REQUIRED WORK:
Within the entries below, the lines from the one with "27MM 4 Ohm 3W" through the one with "delivery date: 2015-12-14 -> 2015-12-15" are to be set down exactly, both ends kept.

** PROVIDED DATA follows **

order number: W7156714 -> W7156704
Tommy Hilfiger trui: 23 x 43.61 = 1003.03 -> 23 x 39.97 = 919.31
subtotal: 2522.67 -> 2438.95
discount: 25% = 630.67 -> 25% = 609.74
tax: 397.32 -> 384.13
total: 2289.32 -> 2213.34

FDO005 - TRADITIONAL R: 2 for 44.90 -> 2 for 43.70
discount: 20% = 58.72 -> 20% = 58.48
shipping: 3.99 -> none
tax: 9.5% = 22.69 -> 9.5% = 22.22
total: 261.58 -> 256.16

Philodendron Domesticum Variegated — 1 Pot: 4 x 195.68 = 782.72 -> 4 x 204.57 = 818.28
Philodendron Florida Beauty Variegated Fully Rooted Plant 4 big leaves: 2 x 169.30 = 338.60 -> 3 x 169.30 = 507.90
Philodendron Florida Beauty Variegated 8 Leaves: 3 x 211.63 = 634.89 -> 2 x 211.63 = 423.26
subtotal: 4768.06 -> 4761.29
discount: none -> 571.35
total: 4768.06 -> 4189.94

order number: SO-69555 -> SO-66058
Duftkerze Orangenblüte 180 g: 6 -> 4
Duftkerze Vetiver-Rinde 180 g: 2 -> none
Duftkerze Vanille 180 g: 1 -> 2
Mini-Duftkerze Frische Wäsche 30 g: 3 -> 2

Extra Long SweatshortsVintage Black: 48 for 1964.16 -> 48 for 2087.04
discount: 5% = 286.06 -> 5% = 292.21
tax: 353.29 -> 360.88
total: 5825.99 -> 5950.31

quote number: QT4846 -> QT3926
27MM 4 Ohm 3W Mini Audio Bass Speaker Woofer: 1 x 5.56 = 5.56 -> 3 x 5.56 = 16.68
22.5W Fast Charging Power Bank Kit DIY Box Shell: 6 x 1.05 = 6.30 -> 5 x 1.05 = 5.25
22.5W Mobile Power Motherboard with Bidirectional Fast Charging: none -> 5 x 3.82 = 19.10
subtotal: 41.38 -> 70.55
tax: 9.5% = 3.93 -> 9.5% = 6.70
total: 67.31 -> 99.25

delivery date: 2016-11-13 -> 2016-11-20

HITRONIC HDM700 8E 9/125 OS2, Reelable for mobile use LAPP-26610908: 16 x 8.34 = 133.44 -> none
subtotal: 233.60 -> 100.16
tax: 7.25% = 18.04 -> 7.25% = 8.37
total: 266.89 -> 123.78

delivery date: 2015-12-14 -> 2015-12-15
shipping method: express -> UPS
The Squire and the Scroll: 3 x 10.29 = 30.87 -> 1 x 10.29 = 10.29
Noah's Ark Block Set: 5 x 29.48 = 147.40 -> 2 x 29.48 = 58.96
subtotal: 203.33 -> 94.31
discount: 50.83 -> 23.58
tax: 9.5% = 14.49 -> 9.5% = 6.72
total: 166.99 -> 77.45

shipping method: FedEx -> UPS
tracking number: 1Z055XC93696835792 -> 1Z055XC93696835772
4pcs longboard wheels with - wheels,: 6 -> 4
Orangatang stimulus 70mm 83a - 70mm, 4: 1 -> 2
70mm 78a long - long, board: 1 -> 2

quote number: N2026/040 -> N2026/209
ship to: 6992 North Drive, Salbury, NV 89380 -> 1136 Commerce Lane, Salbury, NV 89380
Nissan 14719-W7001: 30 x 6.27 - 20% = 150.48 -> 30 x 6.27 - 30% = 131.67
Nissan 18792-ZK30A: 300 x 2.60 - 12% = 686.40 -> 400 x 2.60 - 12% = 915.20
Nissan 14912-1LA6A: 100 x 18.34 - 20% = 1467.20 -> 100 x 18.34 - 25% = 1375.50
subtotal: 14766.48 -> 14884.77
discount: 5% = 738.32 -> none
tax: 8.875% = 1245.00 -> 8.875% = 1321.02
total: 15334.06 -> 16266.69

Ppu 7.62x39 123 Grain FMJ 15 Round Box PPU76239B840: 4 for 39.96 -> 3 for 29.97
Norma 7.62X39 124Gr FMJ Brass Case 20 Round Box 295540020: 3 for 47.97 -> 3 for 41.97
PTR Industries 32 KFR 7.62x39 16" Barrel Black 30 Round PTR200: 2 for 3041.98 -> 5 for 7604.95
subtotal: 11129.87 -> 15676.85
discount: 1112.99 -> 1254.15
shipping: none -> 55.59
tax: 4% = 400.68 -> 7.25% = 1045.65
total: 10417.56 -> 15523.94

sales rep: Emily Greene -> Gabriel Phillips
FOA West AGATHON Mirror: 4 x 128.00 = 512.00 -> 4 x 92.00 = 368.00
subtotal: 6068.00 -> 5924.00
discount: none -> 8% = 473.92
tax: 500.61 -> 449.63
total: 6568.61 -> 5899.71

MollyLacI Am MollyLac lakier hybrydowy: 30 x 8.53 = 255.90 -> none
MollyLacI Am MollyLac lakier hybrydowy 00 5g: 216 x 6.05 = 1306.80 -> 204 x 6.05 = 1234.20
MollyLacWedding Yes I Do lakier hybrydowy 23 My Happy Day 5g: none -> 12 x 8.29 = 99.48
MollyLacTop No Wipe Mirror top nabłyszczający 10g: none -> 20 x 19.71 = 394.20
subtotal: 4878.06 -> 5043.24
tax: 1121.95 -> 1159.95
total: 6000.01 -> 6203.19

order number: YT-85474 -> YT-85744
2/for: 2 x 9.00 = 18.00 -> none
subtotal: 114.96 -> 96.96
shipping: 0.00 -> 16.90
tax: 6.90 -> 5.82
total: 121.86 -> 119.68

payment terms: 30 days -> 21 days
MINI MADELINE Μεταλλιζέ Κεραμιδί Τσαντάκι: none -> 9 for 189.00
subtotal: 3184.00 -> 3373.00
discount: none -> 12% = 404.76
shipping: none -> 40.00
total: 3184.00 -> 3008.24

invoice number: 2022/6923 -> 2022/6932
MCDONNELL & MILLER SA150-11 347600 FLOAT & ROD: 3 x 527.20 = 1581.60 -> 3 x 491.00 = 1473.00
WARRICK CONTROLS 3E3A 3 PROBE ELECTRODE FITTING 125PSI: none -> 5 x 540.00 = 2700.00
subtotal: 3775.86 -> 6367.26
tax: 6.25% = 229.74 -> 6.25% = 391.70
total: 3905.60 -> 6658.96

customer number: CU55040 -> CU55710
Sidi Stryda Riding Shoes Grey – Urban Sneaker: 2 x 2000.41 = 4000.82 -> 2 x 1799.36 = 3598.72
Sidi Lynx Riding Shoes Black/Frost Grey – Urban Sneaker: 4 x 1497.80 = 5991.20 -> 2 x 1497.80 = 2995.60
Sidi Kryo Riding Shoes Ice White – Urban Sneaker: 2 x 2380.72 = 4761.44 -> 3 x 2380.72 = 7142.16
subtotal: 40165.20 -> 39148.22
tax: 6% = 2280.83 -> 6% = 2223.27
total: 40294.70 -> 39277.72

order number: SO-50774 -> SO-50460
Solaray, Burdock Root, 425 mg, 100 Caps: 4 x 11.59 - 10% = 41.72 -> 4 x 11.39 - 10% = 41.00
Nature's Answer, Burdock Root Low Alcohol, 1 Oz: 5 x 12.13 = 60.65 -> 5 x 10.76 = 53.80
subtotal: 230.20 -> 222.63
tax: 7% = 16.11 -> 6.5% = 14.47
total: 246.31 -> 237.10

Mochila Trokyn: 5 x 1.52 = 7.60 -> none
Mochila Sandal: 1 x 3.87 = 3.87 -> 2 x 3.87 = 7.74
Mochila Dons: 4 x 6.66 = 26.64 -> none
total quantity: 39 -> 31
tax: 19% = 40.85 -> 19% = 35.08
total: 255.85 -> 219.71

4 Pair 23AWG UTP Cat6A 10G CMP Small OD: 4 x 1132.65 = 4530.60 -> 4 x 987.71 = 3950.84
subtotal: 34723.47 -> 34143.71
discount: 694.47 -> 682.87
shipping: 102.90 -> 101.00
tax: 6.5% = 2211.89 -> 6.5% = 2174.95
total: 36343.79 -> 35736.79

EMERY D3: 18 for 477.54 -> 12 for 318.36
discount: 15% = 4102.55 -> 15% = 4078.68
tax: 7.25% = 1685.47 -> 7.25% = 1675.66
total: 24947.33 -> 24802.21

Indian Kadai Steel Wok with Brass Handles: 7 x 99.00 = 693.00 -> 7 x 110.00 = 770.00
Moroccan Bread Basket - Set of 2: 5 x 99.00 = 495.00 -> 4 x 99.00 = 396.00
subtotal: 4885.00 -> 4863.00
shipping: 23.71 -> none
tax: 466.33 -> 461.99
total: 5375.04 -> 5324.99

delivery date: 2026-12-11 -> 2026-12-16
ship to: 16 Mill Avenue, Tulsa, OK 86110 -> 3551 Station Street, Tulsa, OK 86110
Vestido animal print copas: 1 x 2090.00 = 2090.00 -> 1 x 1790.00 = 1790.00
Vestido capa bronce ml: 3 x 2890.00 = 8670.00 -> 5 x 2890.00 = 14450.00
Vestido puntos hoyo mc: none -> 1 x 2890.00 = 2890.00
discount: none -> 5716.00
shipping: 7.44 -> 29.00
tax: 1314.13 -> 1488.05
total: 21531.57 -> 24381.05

** End of PROVIDED DATA **

RESPONSE FOR THIS EXERCISE:
27MM 4 Ohm 3W Mini Audio Bass Speaker Woofer: 1 x 5.56 = 5.56 -> 3 x 5.56 = 16.68
22.5W Fast Charging Power Bank Kit DIY Box Shell: 6 x 1.05 = 6.30 -> 5 x 1.05 = 5.25
22.5W Mobile Power Motherboard with Bidirectional Fast Charging: none -> 5 x 3.82 = 19.10
subtotal: 41.38 -> 70.55
tax: 9.5% = 3.93 -> 9.5% = 6.70
total: 67.31 -> 99.25

delivery date: 2016-11-13 -> 2016-11-20

HITRONIC HDM700 8E 9/125 OS2, Reelable for mobile use LAPP-26610908: 16 x 8.34 = 133.44 -> none
subtotal: 233.60 -> 100.16
tax: 7.25% = 18.04 -> 7.25% = 8.37
total: 266.89 -> 123.78

delivery date: 2015-12-14 -> 2015-12-15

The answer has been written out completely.